PSEG Long Island makes several improvements to storm-harden the grid

Published on October 31, 2019 by Dave Kovaleski

© Shutterstock

PSEG Long Island has made several infrastructure improvements to shore up its grid since Superstorm Sandy hit the New York region in 2012.

The improvements have helped gird the utility against extreme weather events.

“Our employees have been hard at work for almost six years working to provide our customers with the most reliable service possible,” John O’ Connell, vice president Transmission & Distribution, PSEG Long Island, said. “Each week, approximately 4 miles of the electric system is hardened against storms, 44 miles of trees are trimmed, and 120 old poles are replaced.”

PSEG Long Island, which took over the grid in 2014, has launched several programs to strengthen the grid and improve system reliability. Among the improvements, more than 320 distribution circuits have been upgraded, and more than 938 circuit miles have been storm-hardened. Further, 24,815 poles have been replaced and they are capable of withstanding winds up to 135 mph. Also, shorter cross arms on poles have been installed to help deflect falling limbs, instead of cradling them. In addition, 2,382 miles of thicker insulated wires have been put in place to lessen the likelihood a branch will cause an electric problem if it touches the electric wires. Additionally, 887 automatic switching units have been installed to minimize the number of customers that are affected when equipment fails.

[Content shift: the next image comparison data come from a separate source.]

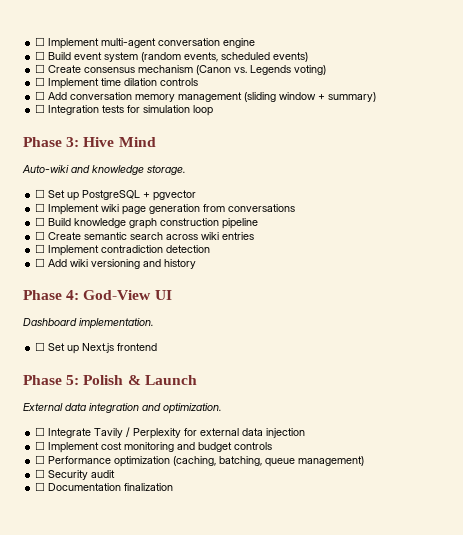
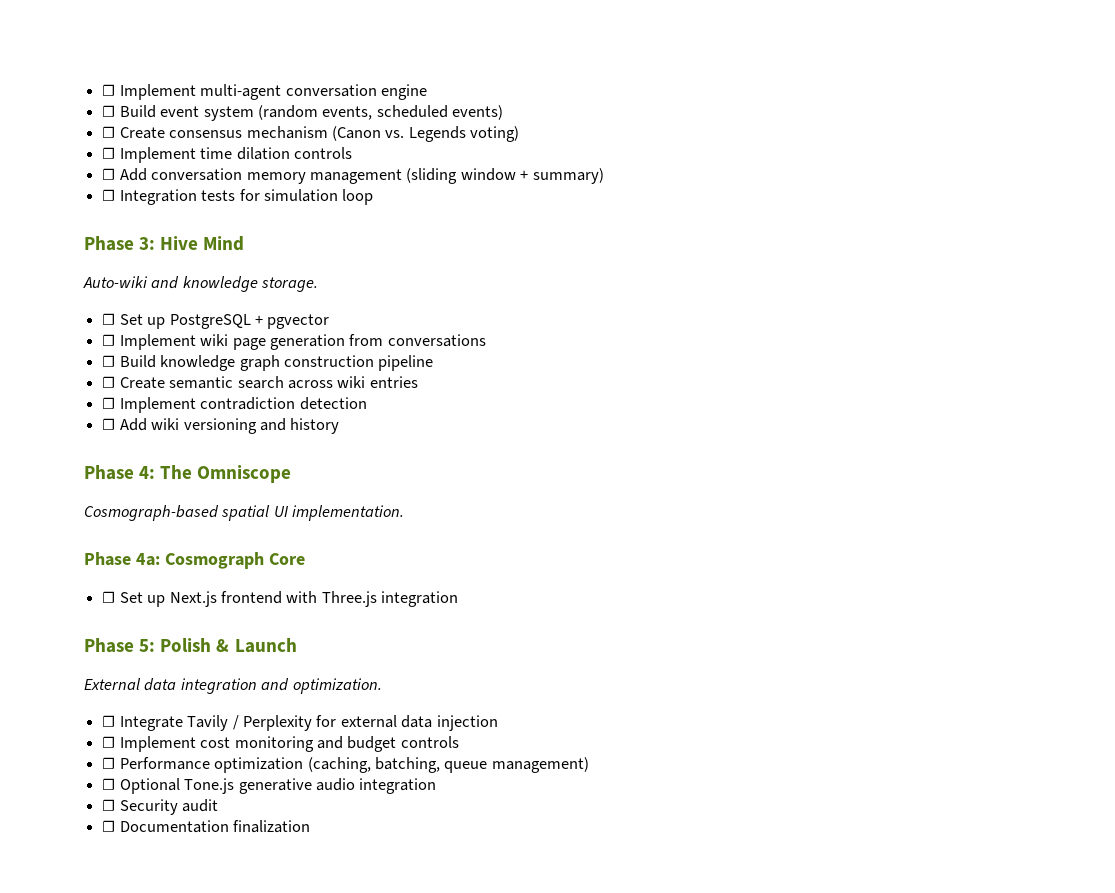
- Phase 4: God-View UI
- Dashboard implementation.
+ Phase 4: The Omniscope
+ Cosmograph-based spatial UI implementation.
+ Phase 4a: Cosmograph Core
- ☐ Set up Next.js frontend
+ ☐ Set up Next.js frontend with Three.js integration
+ ☐ Optional Tone.js generative audio integration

In 2019, there were 42 percent fewer outages due to the company’s storm-hardening efforts.

Further, PSEG Long Island has launched an effort to trim the entire system on a four-year cycle, instead of the previous five-year cycle. The company has already completed one full trim and is about halfway through its second trim. In 2018, PSEG Long Island trimmed hazardous tree limbs along 3,000 miles of overhead lines and removed more than 11,000 hazardous trees and/or large limbs.

Finally, PSEG Long Island also launched a new website that’s easier to navigate and includes an outage map.